More interestingly, and surprisingly, this clamor over common decency shows few signs of letting up. The moment has even inspired some starry-eyed internet archaeology (apparently Evans has made a habit of proffering arms to women at awards shows) and a rash of stories about why helping King makes Evans a real-life Captain America. The cause of the fuss is obvious: Evans is very handsome, and he seems nice. What's baffling is the fervor of the fuss.

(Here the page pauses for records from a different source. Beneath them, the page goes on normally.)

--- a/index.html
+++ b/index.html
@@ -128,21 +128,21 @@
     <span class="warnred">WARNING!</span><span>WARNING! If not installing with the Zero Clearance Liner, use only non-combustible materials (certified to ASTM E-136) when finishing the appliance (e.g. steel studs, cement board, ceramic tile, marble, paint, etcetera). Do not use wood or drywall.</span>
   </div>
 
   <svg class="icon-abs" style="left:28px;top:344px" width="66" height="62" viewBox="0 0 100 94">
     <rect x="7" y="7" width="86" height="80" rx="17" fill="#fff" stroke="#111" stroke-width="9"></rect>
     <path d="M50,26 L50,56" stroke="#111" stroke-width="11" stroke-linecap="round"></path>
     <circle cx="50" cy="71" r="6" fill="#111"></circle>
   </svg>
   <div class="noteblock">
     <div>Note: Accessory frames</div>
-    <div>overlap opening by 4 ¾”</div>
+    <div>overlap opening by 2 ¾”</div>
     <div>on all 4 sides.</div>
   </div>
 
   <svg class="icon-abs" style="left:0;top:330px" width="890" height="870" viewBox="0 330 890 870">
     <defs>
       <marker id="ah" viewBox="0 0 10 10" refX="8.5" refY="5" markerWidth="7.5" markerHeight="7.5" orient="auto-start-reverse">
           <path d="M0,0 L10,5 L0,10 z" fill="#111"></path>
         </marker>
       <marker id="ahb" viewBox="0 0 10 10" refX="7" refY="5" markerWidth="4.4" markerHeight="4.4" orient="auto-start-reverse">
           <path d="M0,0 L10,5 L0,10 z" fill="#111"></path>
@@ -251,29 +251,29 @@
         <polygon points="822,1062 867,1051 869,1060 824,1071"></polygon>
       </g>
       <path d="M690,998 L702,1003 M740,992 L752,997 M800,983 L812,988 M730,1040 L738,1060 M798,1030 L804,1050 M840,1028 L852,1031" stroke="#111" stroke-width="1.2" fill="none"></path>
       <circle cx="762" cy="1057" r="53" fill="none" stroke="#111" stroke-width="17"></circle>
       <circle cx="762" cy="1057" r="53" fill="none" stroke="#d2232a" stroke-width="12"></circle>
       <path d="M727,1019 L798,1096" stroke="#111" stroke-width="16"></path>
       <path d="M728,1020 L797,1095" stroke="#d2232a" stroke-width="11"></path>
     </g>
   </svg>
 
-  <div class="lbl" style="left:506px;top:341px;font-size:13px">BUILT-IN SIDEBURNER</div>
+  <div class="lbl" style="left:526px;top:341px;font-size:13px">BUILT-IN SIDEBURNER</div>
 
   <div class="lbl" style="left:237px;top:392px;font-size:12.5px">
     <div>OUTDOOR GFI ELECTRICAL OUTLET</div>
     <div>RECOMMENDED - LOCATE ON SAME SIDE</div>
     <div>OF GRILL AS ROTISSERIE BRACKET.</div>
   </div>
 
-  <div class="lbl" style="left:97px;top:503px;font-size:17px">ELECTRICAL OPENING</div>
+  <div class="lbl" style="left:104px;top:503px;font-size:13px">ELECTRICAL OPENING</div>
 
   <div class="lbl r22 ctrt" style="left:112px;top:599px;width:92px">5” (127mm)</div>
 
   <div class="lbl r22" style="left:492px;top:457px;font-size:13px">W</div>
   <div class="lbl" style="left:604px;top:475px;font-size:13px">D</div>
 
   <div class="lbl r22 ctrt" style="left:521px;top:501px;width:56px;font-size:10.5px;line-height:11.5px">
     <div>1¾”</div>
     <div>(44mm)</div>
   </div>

One explanation is the power of fandom. People know that actors aren't the characters they play onscreen, but that doesn't stop many admirers from letting the line between character and performer blur. This seems to be happening with Evans, who is most well known for playing an actual hero, and with the Oscars' other Internet-beloved moment: Bradley Cooper and Lady Gaga's performance of "Shallow" from A Star Is Born. The pair so effortlessly slid back into their movie personas that people are interviewing Cooper's current girlfriend and ex about it. (Reminder: Gaga and Cooper are actors. Convincing you they have sexual tension is part of the job.)

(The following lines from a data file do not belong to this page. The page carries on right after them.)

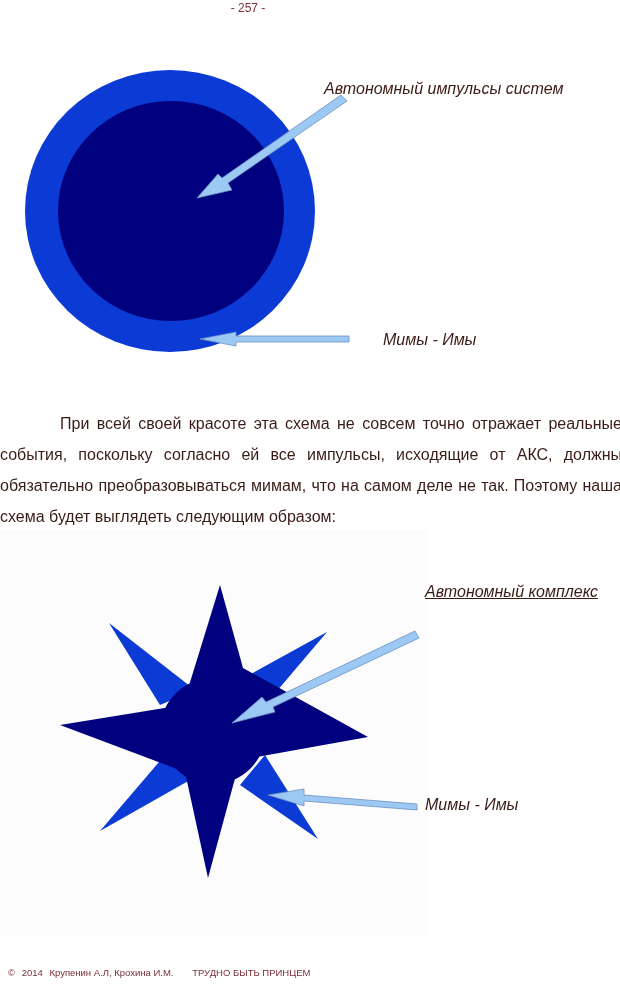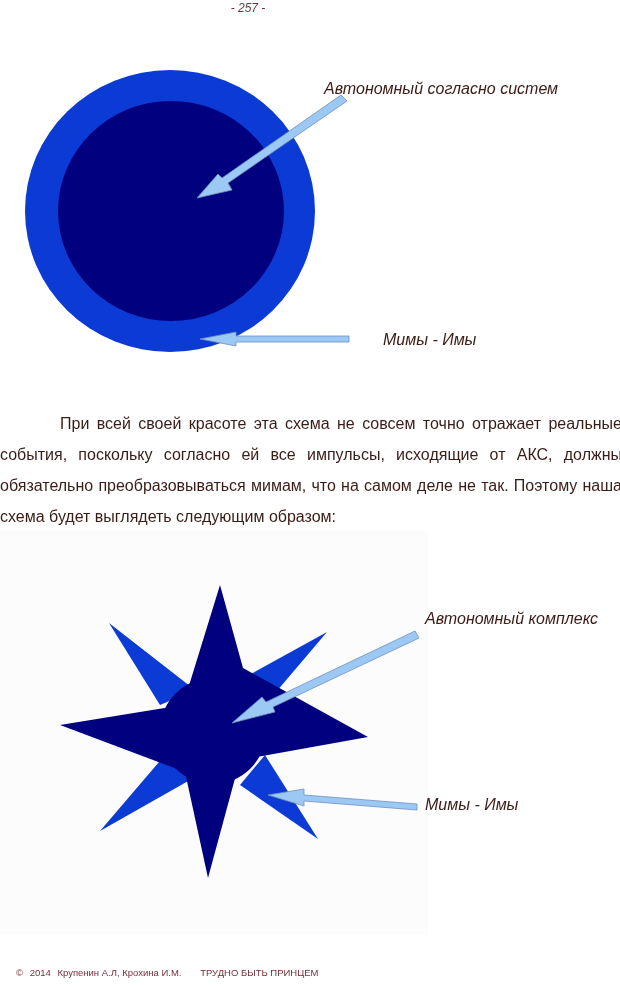--- a/index.html
+++ b/index.html
@@ -1,26 +1,26 @@
 <!DOCTYPE html>
 <html><head>
   <meta charset="utf-8">
   <style>
     html, body { margin: 0; padding: 0; background: #ffffff; }
     body { width: 620px; height: 985px; position: relative; overflow: hidden;
            font-family: "Liberation Sans", sans-serif; }
     .page-number { position: absolute; top: 0px; left: 0; width: 496px; text-align: center;
-                   font-size: 12px; color: #7a2e3a; line-height: 16px; font-style: italic; }
+                   font-size: 12px; color: #7a2e3a; line-height: 16px; }
     .diagram { position: absolute; left: 0; }
     .diagram svg { display: block; }
     .label { position: absolute; font-style: italic; color: #3b1b14; font-size: 16px; line-height: 28px; white-space: nowrap; }
     .paragraph { position: absolute; left: 0; top: 408px; width: 622px; font-size: 16px; line-height: 31px;
                  color: #3a1c16; }
     .paragraph p { margin: 0; text-indent: 60px; text-align: justify; text-align-last: left; }
-    .footer { position: absolute; left: 16px; top: 967px; font-size: 9.5px; color: #7a2e3a; white-space: nowrap; }
+    .footer { position: absolute; left: 8px; top: 967px; font-size: 9.5px; color: #7a2e3a; white-space: nowrap; }
     .footer span { margin-right: 4px; }
     .footer .title { margin-left: 12px; }
     .star-bg { position: absolute; left: 0; top: 530px; width: 428px; height: 405px; background: #fcfcfd; }
   </style>
 </head>
 <body>
 
 <div class="page-number">- 257 -</div>
 
 <div class="diagram" style="top:0; width:620px; height:380px;">
@@ -30,21 +30,21 @@
 
     <g>
       <polygon points="341,95 347,101 228,183 232,190 197,198 218,174 222,178" fill="#9cc9f4" stroke="#6f8fbf" stroke-width="0.8"></polygon>
     </g>
 
     <g>
       <polygon points="349,336 349,342 236,342 236,346 200,339 236,332 236,336" fill="#9cc9f4" stroke="#6f8fbf" stroke-width="0.8"></polygon>
     </g>
   </svg>
 </div>
-<div class="label" style="left:324px; top:75px;">Автономный согласно систем</div>
+<div class="label" style="left:324px; top:75px;">Автономный импульсы систем</div>
 <div class="label" style="left:383px; top:326px;">Мимы - Имы</div>
 
 <div class="paragraph">
   <p>При всей своей красоте эта схема не совсем точно отражает реальные события, поскольку согласно ей все импульсы, исходящие от АКС, должны обязательно преобразовываться мимам, что на самом деле не так. Поэтому наша схема будет выглядеть следующим образом:</p>
 </div>
 
 <div class="star-bg"></div>
 <div class="diagram" style="top:0; width:620px; height:985px;">
   <svg width="620" height="985" viewBox="0 0 620 985">
 
@@ -61,21 +61,21 @@
 
     <g>
       <polygon points="415,631 419,638 273,707 275,712 232,723 262,697 266,702" fill="#9cc9f4" stroke="#6f8fbf" stroke-width="0.8"></polygon>
     </g>
 
     <g>
       <polygon points="417,804 417,810 304,801 304,806 268,795 304,789 304,795" fill="#9cc9f4" stroke="#6f8fbf" stroke-width="0.8"></polygon>
     </g>
   </svg>
 </div>
-<div class="label" style="left:425px; top:605px;">
+<div class="label" style="left:425px; top:578px;text-decoration:underline;">
   <div>Автономный комплекс</div>
 </div>
 <div class="label" style="left:425px; top:791px;">Мимы - Имы</div>
 
 <div class="footer">
   <span>©</span>
   <span>2014</span>
   <span>Крупенин А.Л, Крохина И.М.</span>
   <span class="title">ТРУДНО БЫТЬ ПРИНЦЕМ</span>
 </div>

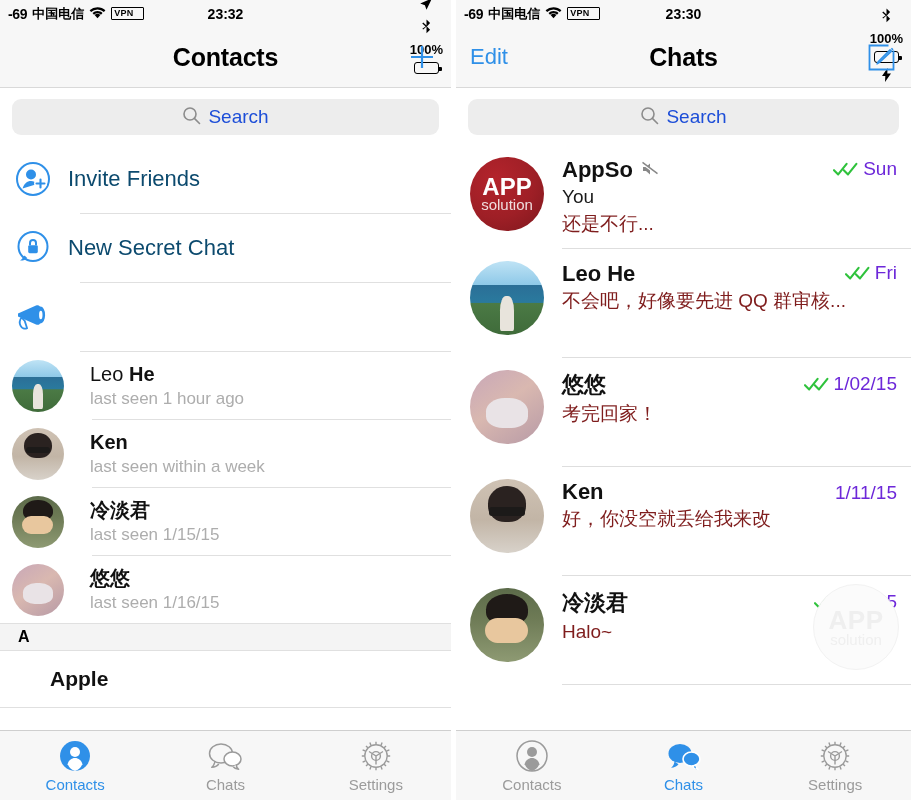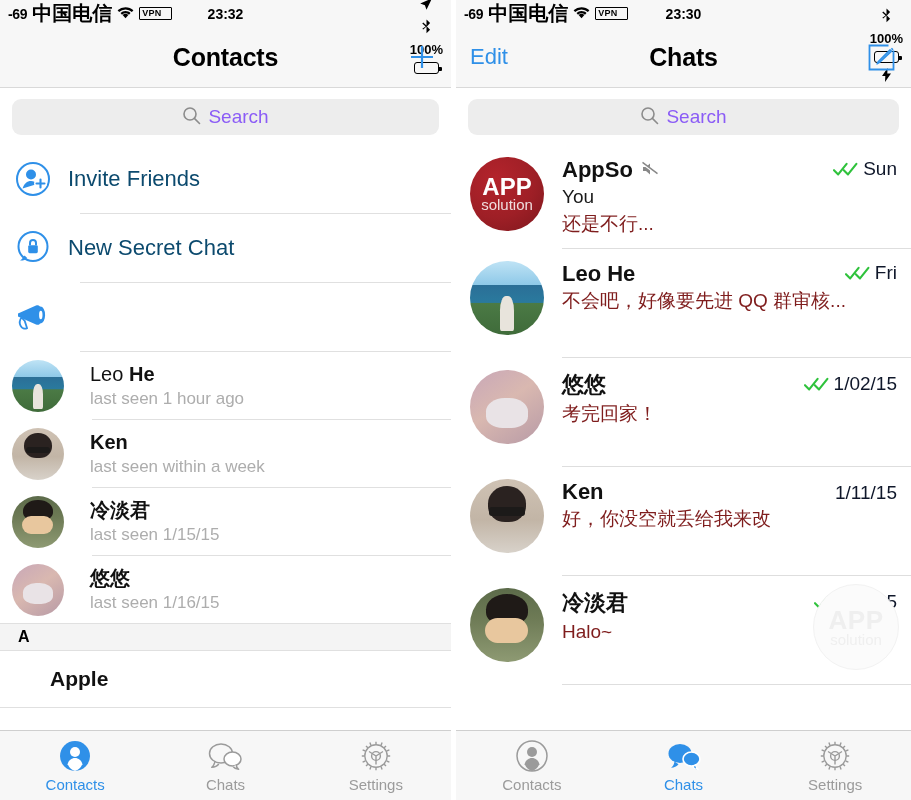--- a/index.html
+++ b/index.html
@@ -17,21 +17,21 @@
 
   
   .statusbar {
     height: 27px; background: #f7f7f7;
     display: flex; align-items: center;
     font-size: 14px; font-weight: bold; color: #000;
     padding: 0 8px; position: relative;
   }
   .sb-left { display: flex; align-items: center; gap: 5px; }
   .sb-rssi { font-size: 14px; font-weight: bold; letter-spacing: -0.3px; }
-  .sb-carrier { font-size: 20px; font-weight: bold; }
+  .sb-carrier { font-size: 13px; font-weight: bold; }
   .sb-vpn {
     font-size: 9px; font-weight: bold; border: 1.4px solid #000;
     padding: 0px 10px 0px 2px; line-height: 11px; border-radius: 1px;
     letter-spacing: 0.2px;
   }
   .sb-center {
     position: absolute; left: 0; right: 0; text-align: center;
     font-size: 14px; font-weight: bold; pointer-events: none;
   }
   .sb-right {
@@ -65,21 +65,21 @@
   }
   .nav-left { font-size: 22px; color: #2f90e8; position: relative; z-index: 2; cursor: pointer; }
   .nav-right { margin-left: auto; position: relative; z-index: 2; cursor: pointer; display:flex; align-items:center; }
 
   
   .searchwrap { background: #ffffff; padding: 11px 12px 10px 12px; }
   .searchbar {
     background: #ededed; border-radius: 9px; height: 36px;
     display: flex; align-items: center; justify-content: center; gap: 7px;
   }
-  .search-ph { color: #8b5cf6; font-size: 19px; }
+  .search-ph { color: #1d4ed8; font-size: 19px; }
 
   
   .list { background: #fff; }
   .sep { height: 1px; background: #e0e0e0; }
 
   
   .action-row { display: flex; align-items: center; height: 68px; padding-left: 14px; cursor: pointer; }
   .action-ico { width: 54px; flex: 0 0 54px; display: flex; align-items: center; }
   .action-label { font-size: 22px; color: #0c4a6e; }
   .action-sep { height: 1px; background: #e0e0e0; margin-left: 80px; }
@@ -108,21 +108,21 @@
   
   .chat-row { display: flex; padding: 12px 0 0 14px; cursor: pointer; }
   .chat-av {
     width: 74px; height: 74px; border-radius: 50%; flex: 0 0 74px;
     overflow: hidden; position: relative; background: #ddd;
   }
   .chat-main { flex: 1; margin-left: 18px; min-width: 0; padding-right: 14px; }
   .chat-topline { display: flex; align-items: baseline; }
   .chat-name { font-size: 22px; font-weight: bold; color: #111; white-space: nowrap; }
   .chat-meta { margin-left: auto; display: flex; align-items: center; gap: 4px; white-space: nowrap; }
-  .chat-date { font-size: 19px; color: #0f172a; }
+  .chat-date { font-size: 19px; color: #6d28d9; }
   .chat-you { font-size: 19px; color: #1a1a1a; line-height: 27px; }
   .chat-msg {
     font-size: 19px; color: #7f1d1d; line-height: 28px;
     white-space: nowrap; overflow: hidden; text-overflow: clip;
   }
   .chat-sep { height: 1px; background: #dedede; margin-left: 106px; margin-top: 10px; }
 
   
   .tabbar {
     position: absolute; bottom: 0; left: 0; right: 0; height: 70px;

Still, it's extra hard to avoid grafting Steve Rogers' personality directly onto Chris Evans', especially on Twitter. (Evans is such a model Twitizen it's almost irritating.) Marvel's always-on marketing machine further conflates Evans and Rogers (and Robert Downey Jr. and Iron Man, and Ryan Reynolds and Deadpool). At this point, the constant promotions have many Marvel actors basically tweeting in character. After the Oscars, the Cap-ification of Evans is essentially complete.

Yet all of the adoration felt like more than fans watching the Oscars through Marvel-tinted lenses. This is Twitter, after all, not a superhero subreddit. Which brings us to what is likely the best explanation for all of this fanning out.

"Bare minimum Twitter"—a cohort of tweeters who shower men with outsized praise for examples of basic care and courtesy—is a meme in its own right.

The impulse that powers bare minimum Twitter is also one that's at play in a chivalrous reading of Evans' helping hand: People who crave male decency.

To be clear, appreciating Chris Evans' kindness a little too hard is not an ethical misstep: Nothing speaks to lives full of microaggressions more than extreme reactions to micro-affections. In Evans, people are seeing something that is, in 2019, far rarer than a superhero: a white male celebrity who isn't just unproblematic, but an ally. He may be kind of an image-conscious try-hard, but we'll take it.

Twitter (and 2019 Oscars Twitter especially) is a troll-ridden morass of political polarization where the good guys usually lose. That something as small as a powerful man helping a woman of color onto a stage could make people so happy isn't evidence that we live in a frivolous society. It's evidence that the internet is starved for common decency.